Although indulging in some non-linear storytelling to reconstruct its sequence of events, “And Then What Happened” eventually ends with the breakup most could have predicted. The clean break may not have been clean for either Jenna or Matty, but the idea of the clean break provides clarity for how Awkward. intends to move forward for the rest of its third season. It becomes the story about people trying to move on from something they weren’t really ready to move on from, giving the appearance of stability and leaving the door open for more chaos to come in the weeks ahead.
Stray observations:
- I had figured out that it was Tamara who punched Collin before she announced the fact, but actually seeing it was still incredibly, incredibly satisfying.

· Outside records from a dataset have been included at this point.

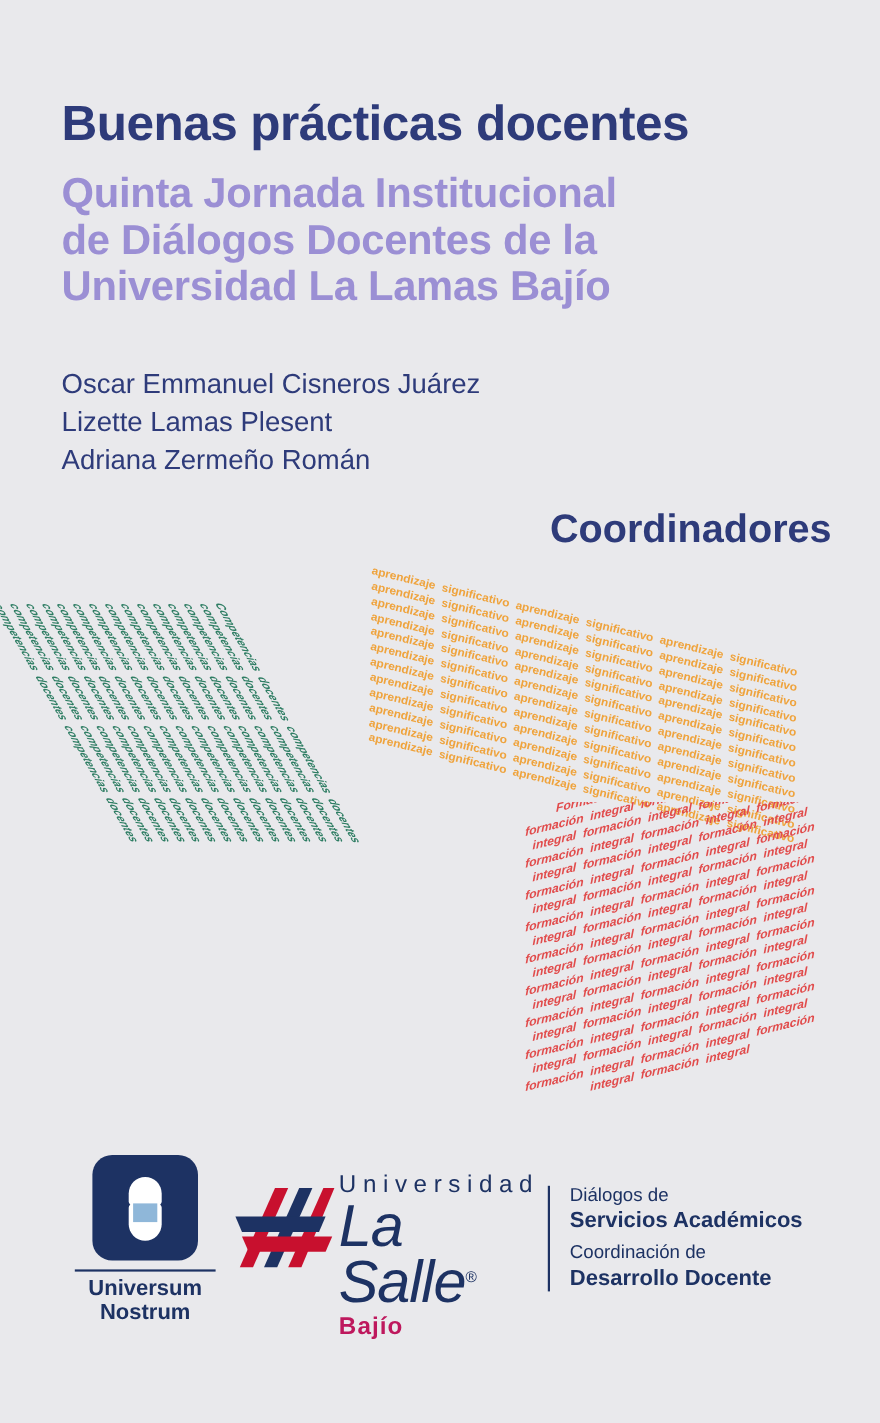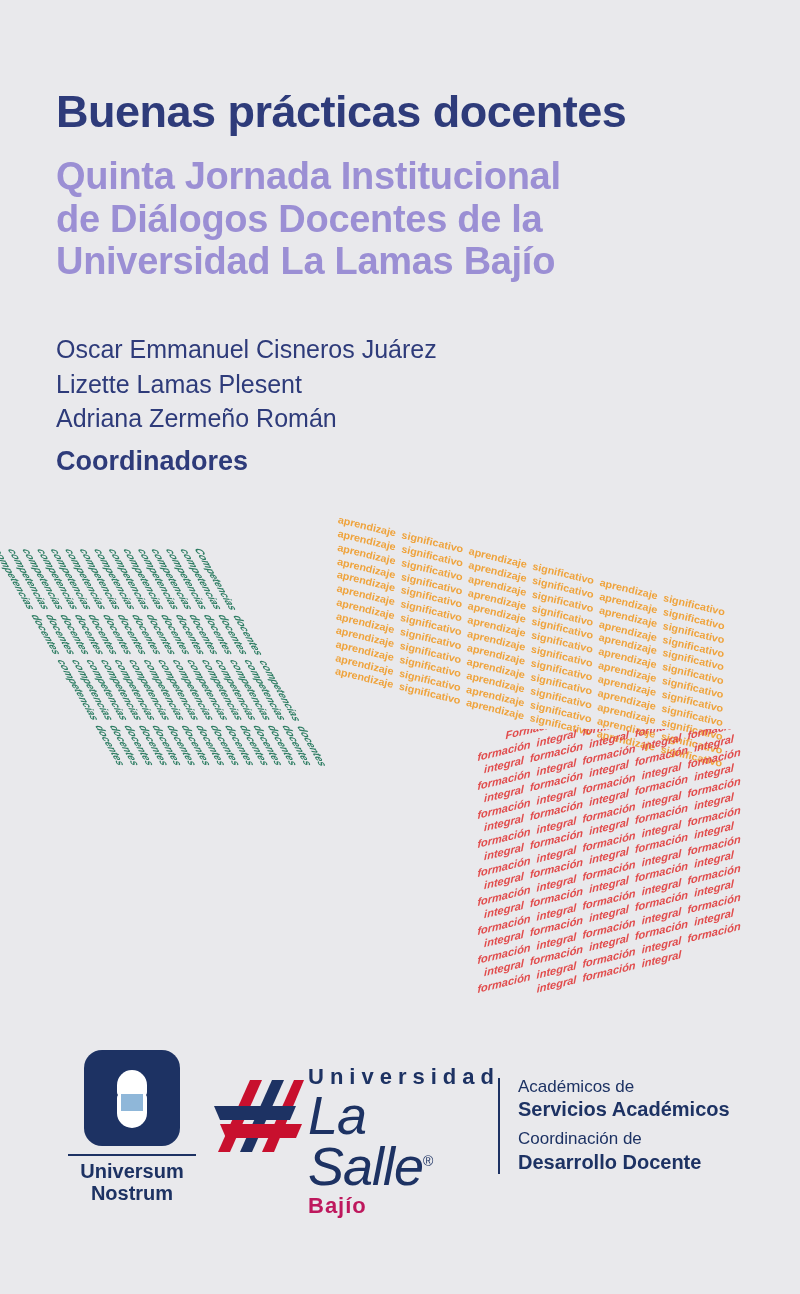"Coordinadores" .coordinators { font-size: 27px -> 36px; margin-top: 10px -> 24px; text-align: none -> right }
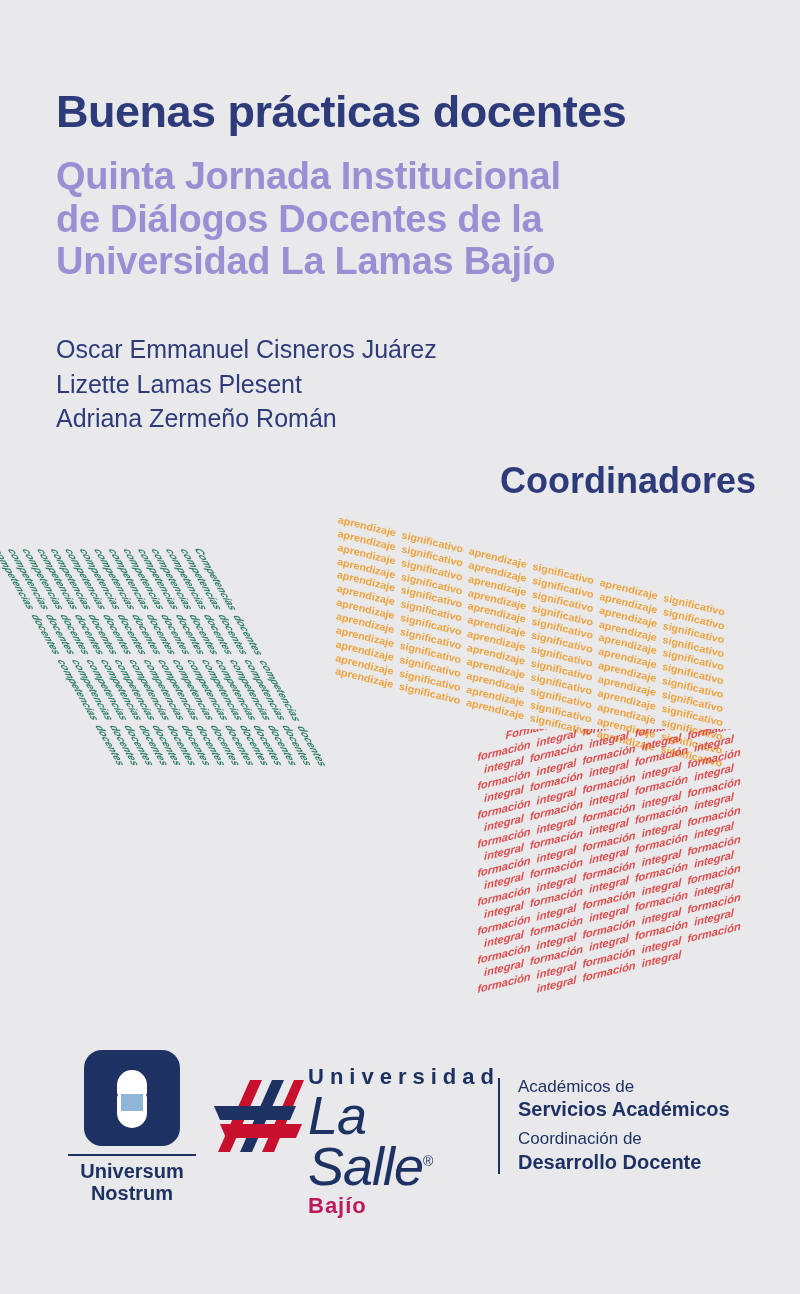"Universidad" .ls-universidad { font-weight: bold -> normal }
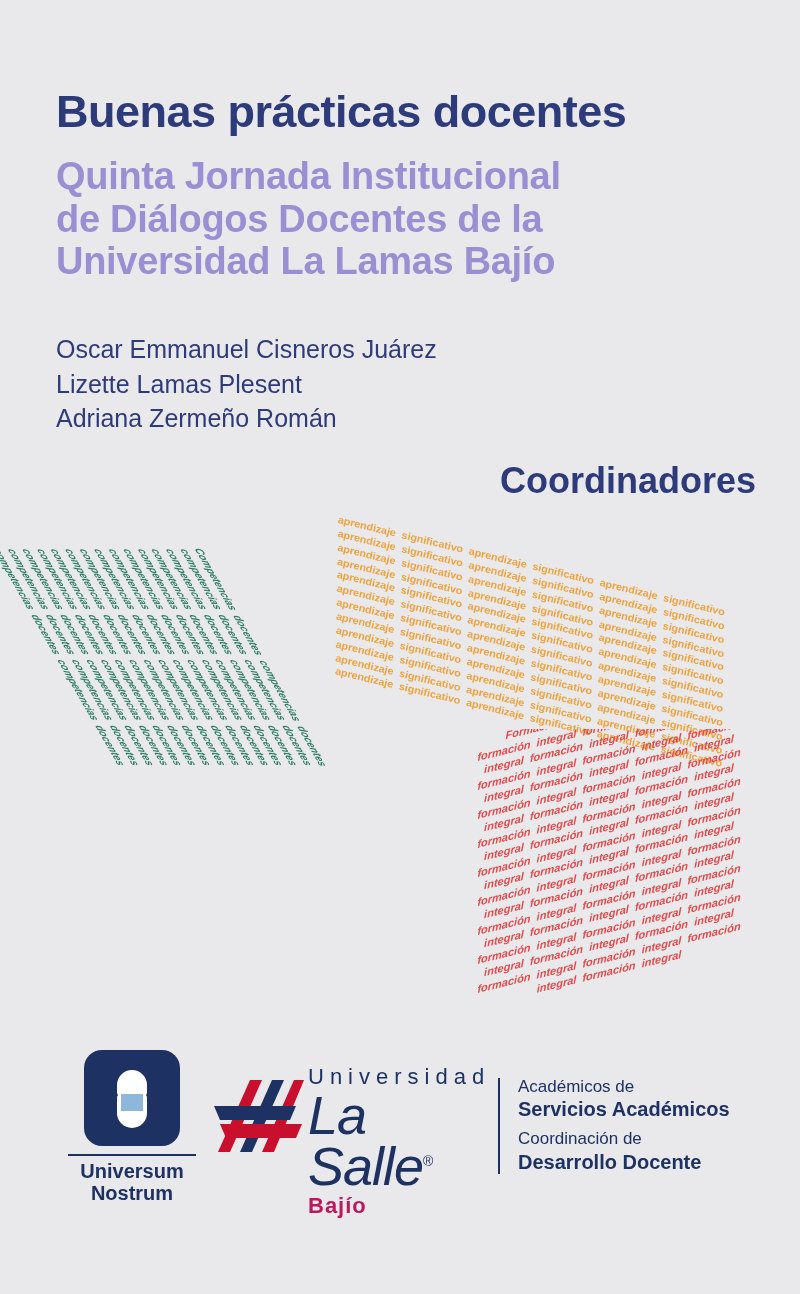"Académicos de" div.dir-small { text: Académicos -> Diálogos }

The image accompanying this review is going to be how I cheer myself up if I’m feeling down.
- Between “Height plus weight minus ignorance” and “I’m not good under pressure and I’m moderately dyslexic,” Fred Wu really came into his own during that retelling of his piñata experience with Valerie in the backyard.
- Of the various glimpses we got of the mayhem following the surprise party, I liked the quick glimpse of a distraught Lacey being slapped into shape by Valerie (even if I didn’t necessarily like the more overtly racist than usual Valerie overall).
- “Everyone’s hand is as big as a potato”—I always enjoy when other characters note when the somewhat ridiculous things Tamara says are ridiculous, as it almost always vocalizes thoughts I was having myself.
- Snippets from Myles’ Notes: “Beau Mirchoff, emotions.” Also, “OH MY GOODNESS BEAU MIRCHOFF SAD FACE.” A theme, I sense.